[Front-end code change data]

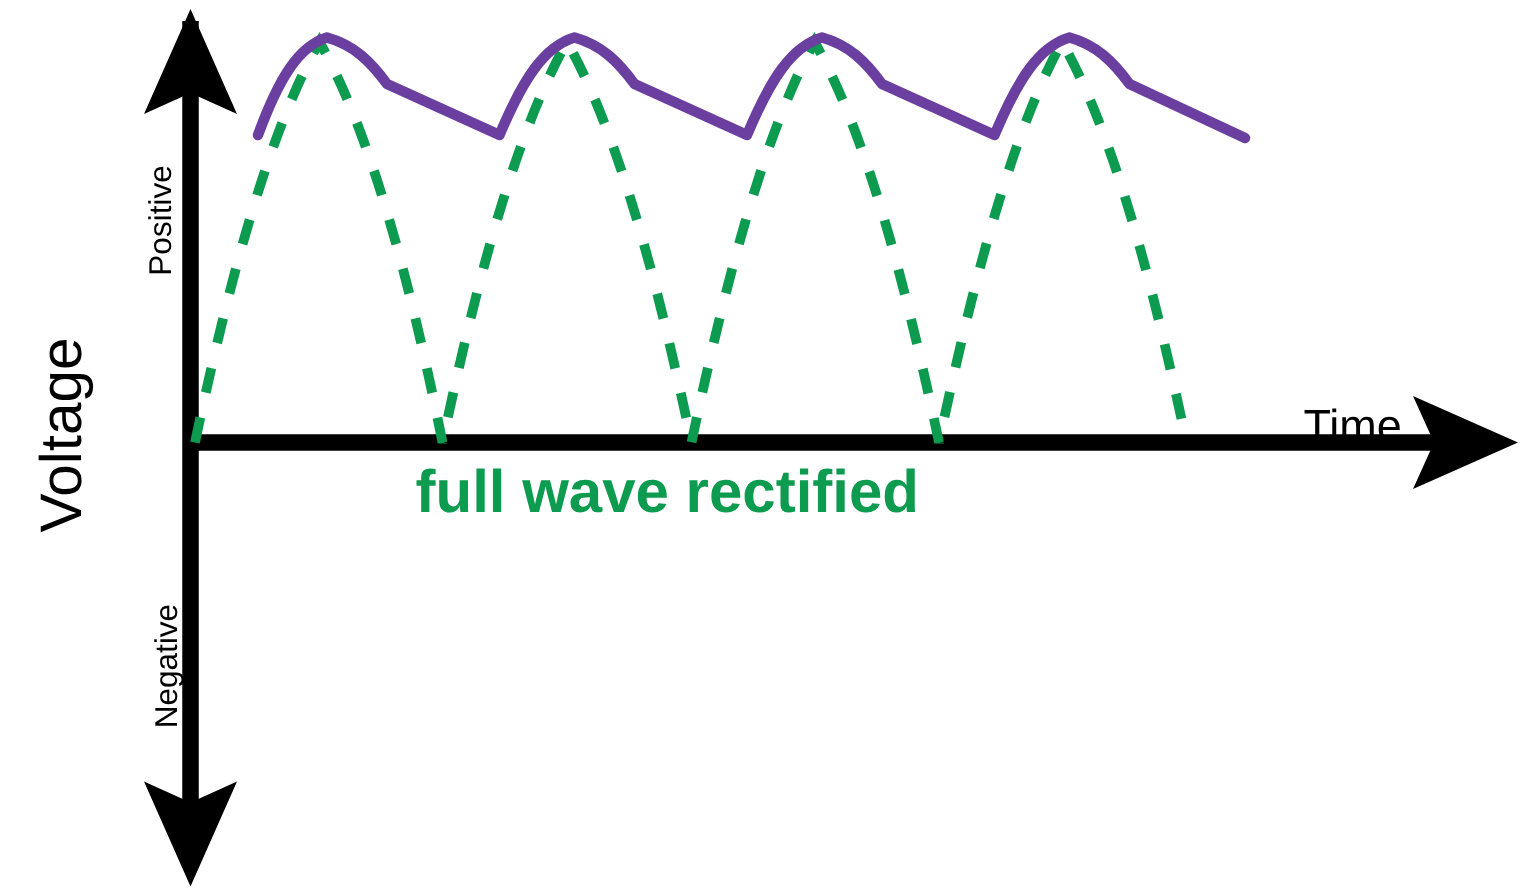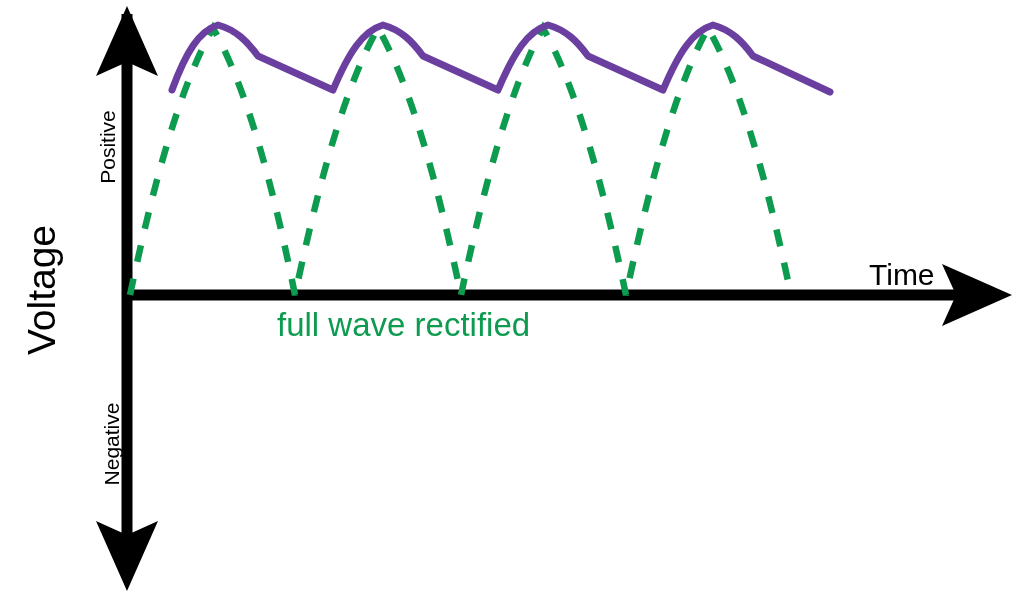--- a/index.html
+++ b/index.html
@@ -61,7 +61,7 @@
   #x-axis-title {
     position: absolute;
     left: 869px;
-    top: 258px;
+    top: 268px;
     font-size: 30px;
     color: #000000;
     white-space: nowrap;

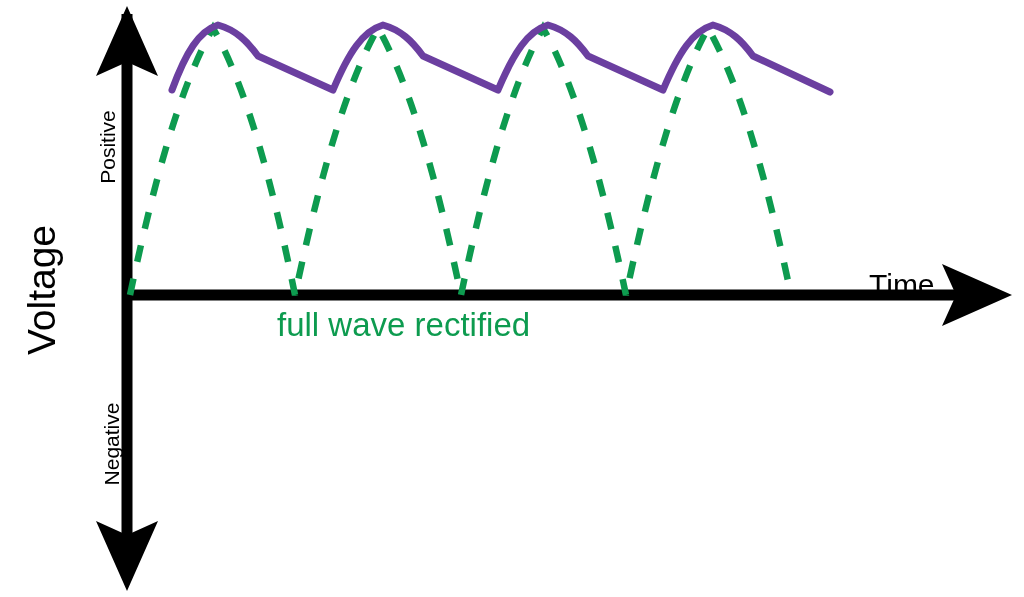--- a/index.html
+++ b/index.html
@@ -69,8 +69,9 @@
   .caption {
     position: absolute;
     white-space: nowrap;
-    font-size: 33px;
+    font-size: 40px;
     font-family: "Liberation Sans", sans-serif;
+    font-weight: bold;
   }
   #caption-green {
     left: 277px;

● What is required: The required reply is the count of lines in the entries above where the string "size" appears, and nothing more.

● Exercise output: 3